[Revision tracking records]
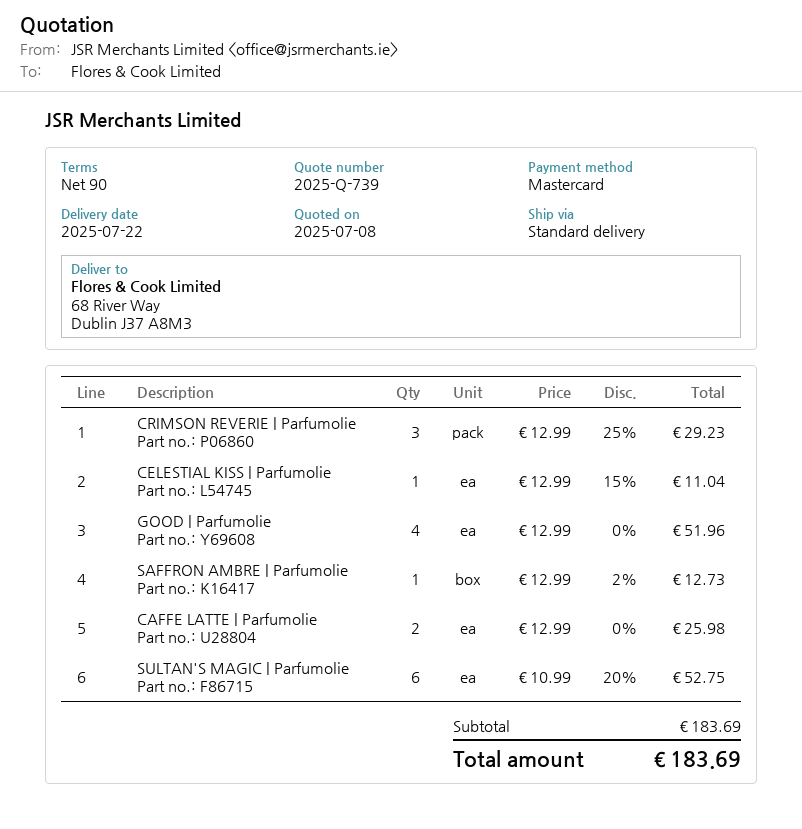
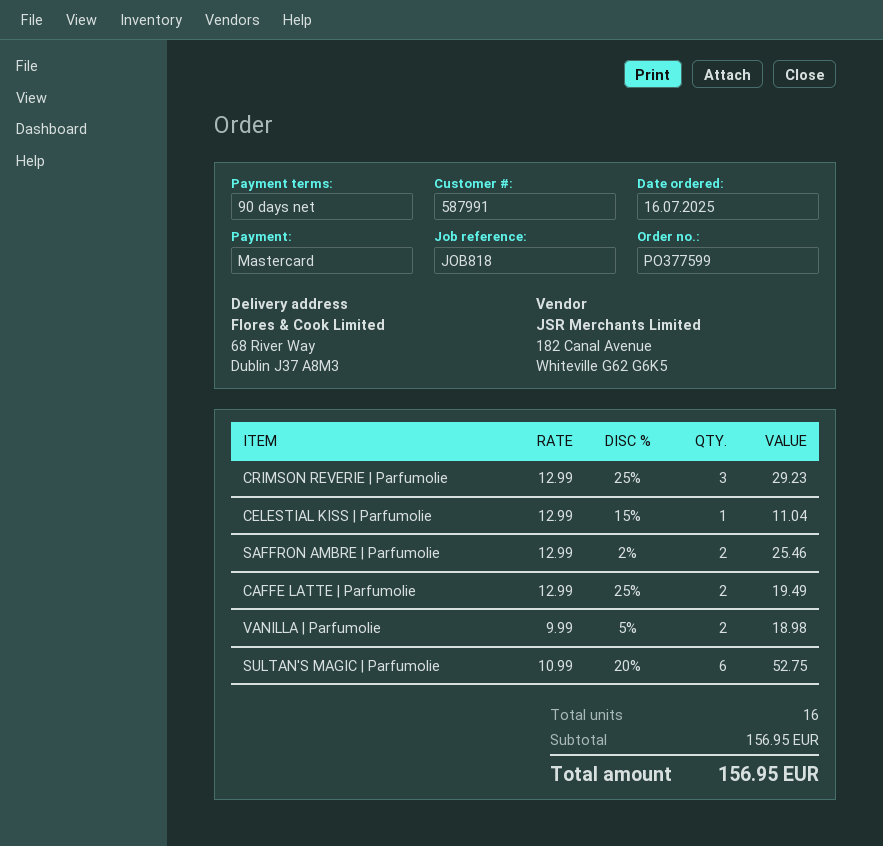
GOOD | Parfumolie: 4 x 12.99 = 51.96 -> none
SAFFRON AMBRE | Parfumolie: 1 x 12.99 - 2% = 12.73 -> 2 x 12.99 - 2% = 25.46
CAFFE LATTE | Parfumolie: 2 x 12.99 = 25.98 -> 2 x 12.99 - 25% = 19.49
VANILLA | Parfumolie: none -> 2 x 9.99 - 5% = 18.98
subtotal: 183.69 -> 156.95
total: 183.69 -> 156.95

**What to do:** Give back every entry in full, exactly as written, with no picture included.

**Written solution:**
GOOD | Parfumolie: 4 x 12.99 = 51.96 -> none
SAFFRON AMBRE | Parfumolie: 1 x 12.99 - 2% = 12.73 -> 2 x 12.99 - 2% = 25.46
CAFFE LATTE | Parfumolie: 2 x 12.99 = 25.98 -> 2 x 12.99 - 25% = 19.49
VANILLA | Parfumolie: none -> 2 x 9.99 - 5% = 18.98
subtotal: 183.69 -> 156.95
total: 183.69 -> 156.95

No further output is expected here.